Resultaba raro entrar a casa de Horatio con la llave que él le había dado hace años. Yelina siempre pensó que el apartamento era excesivamente silencioso aunque, teniendo en cuenta la naturaleza de Horatio, tampoco era de extrañar.

Al entrar soltó las llaves en la mesa del recibidor y notó que chocaban con algo. Allí mismo descansaba el juego de llaves de Horatio, junto a la placa de teniente. Yelina suspiró y se encaminó hacia el dormitorio. Durante el recorrido observó el estado en el que había quedado el apartamento tras el secuestro. No había duda que Horatio había mostrado resistencia hasta que consiguieron reducirlo. Había algo de sangre en el suelo y las paredes, mobiliario desplazado y cosas en el suelo.

Entre todo ese caos, la huella del equipo CSI era visible. Cinta amarilla, polvo para marcar huellas dactilares, luminol aún reluciendo timidamente...durante horas el equipo de Horatio se había afanado en rastrear la casa milímetro por milímetro para dar con alguna pista sobre su jefe y amigo.

Sin darse cuenta, Yelina había llegado a la puerta del dormitorio principal y se encontró con una imagen mas desoladora aún. Aunque solo había visto el dormitorio de Horatio un par de veces, lo recordaba perfectamente ordenado, sin una simple cosa fuera de lugar. Lo que tenía delante podría ser el escenario de una película de guerra. Sin pensarlo, recogió del suelo las fotos que su cuñado tenía en una cómoda y habían caído durante la pelea. Las miró con cariño una de ellas al reconocer a Raymond y Horatio a los pocos meses de llegar a Miami, en la playa, sonriendo mientras Ray saltaba sobre la espalda de su hermano desde una roca. Ella misma había tomado la foto aprovechando que los hermanos Caine se encontraban en un modo relajado. Horatio tenía la cara ligeramente girada, como esperando el pequeño ataque y una gran sonrisa, en su mano un puñado de arena de la orilla que más tarde terminó en el hombro de Yelina mientras el pelirrojo esprintaba huyendo de Raymond.
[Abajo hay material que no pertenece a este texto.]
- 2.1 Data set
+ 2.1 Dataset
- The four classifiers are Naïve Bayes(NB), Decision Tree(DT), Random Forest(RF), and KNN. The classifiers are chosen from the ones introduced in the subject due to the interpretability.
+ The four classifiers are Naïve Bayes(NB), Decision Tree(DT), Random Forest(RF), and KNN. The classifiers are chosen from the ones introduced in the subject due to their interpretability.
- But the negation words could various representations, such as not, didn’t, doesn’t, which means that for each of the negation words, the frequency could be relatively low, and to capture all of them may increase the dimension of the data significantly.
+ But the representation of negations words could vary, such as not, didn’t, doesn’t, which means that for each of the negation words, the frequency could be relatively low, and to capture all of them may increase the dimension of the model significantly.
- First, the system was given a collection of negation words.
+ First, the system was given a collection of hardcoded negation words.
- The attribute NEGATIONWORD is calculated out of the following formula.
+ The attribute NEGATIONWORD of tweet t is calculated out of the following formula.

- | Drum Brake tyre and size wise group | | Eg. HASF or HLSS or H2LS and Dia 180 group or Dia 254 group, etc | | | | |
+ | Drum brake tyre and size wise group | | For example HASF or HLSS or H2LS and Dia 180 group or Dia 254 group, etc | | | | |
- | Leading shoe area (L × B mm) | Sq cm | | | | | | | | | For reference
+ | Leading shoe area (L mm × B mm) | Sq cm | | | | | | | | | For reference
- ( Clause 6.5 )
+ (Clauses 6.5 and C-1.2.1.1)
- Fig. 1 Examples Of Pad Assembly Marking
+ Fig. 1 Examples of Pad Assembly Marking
- "Menudos tiempos..." - susurró mientras apoyaba la foto en la cómoda. A los pocos segundos decidió volver a cogerla, la sacó del marco y la guardó en su bolso - "se que esta foto te animará un poco" - sonrió tristemente y se dirigió al armario.

Tres cuartos de hora después, Yelina había empaquetado todo lo que Horatio podría necesitar: pijamas, ropa, aseo, móvil, cargador...se aseguró que no le faltaba nada y se encaminó hacia el hospital.